前記代替マーカーの前記パーセント変化が約４０％未満である、請求項３６〜４１のいずれかに記載の方法。
前記代替マーカーの前記パーセント変化が約５０％未満である、請求項３６〜４１のいずれかに記載の方法。
前記自己免疫または炎症性疾患が、自己免疫性血球減少症、特発性血小板減少性紫斑病、関節リウマチ、全身性エリテマトーデス、喘息、川崎病、ギラン・バレー症候群、スティーブンス・ジョンソン症候群、結腸クローン病、糖尿病、慢性炎症性脱髄性多発ニューロパチー、重症筋無力症、抗第ＶＩＩＩ因子自己免疫疾患、皮膚筋炎、血管炎、ぶどう膜炎、およびアルツハイマー病からなる群から選択される、請求項１〜４６のいずれかに記載の方法。
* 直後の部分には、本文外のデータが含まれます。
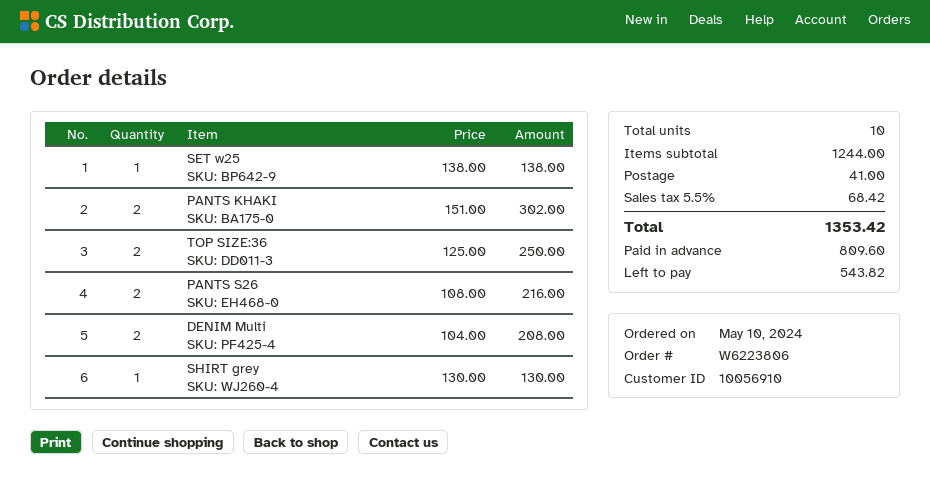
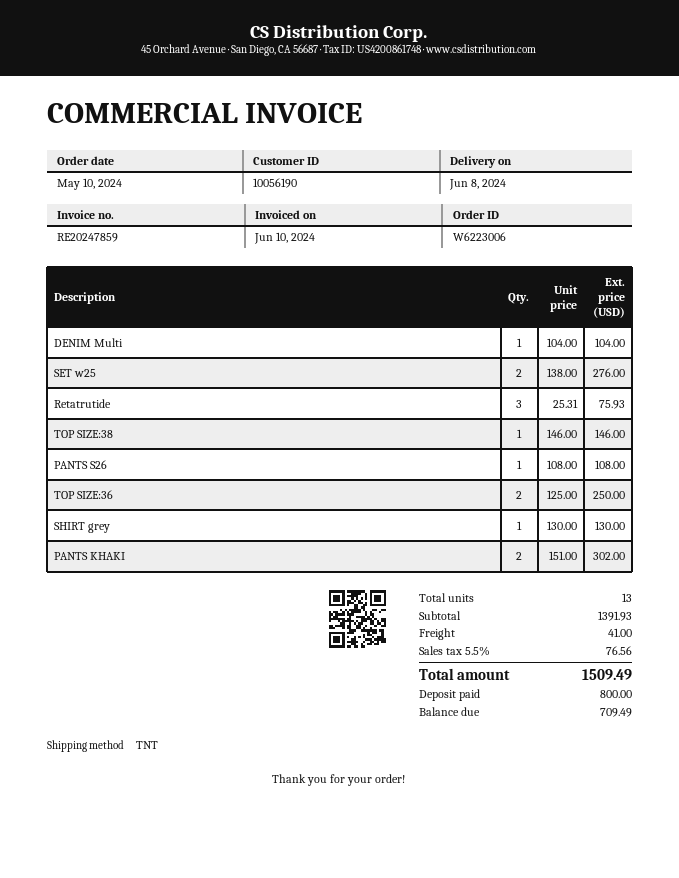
order number: W6223806 -> W6223006
customer number: 10056910 -> 10056190
SET w25: 1 x 138.00 = 138.00 -> 2 x 138.00 = 276.00
PANTS S26: 2 x 108.00 = 216.00 -> 1 x 108.00 = 108.00
DENIM Multi: 2 x 104.00 = 208.00 -> 1 x 104.00 = 104.00
Retatrutide: none -> 3 x 25.31 = 75.93
TOP SIZE:38: none -> 1 x 146.00 = 146.00
total quantity: 10 -> 13
subtotal: 1244.00 -> 1391.93
tax: 5.5% = 68.42 -> 5.5% = 76.56
total: 1353.42 -> 1509.49
deposit: 809.60 -> 800.00
balance: 543.82 -> 709.49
前記ｉＣ３ｂレベルがイムノアッセイによって決定される、請求項１〜４７のいずれかに記載の方法。
前記イムノアッセイがＥＬＩＳＡまたはウエスタンブロットを含む、請求項４８に記載の方法。
前記ｉＣ３ｂレベルがフローサイトメトリーによって決定される、請求項１〜４９のいずれかに記載の方法。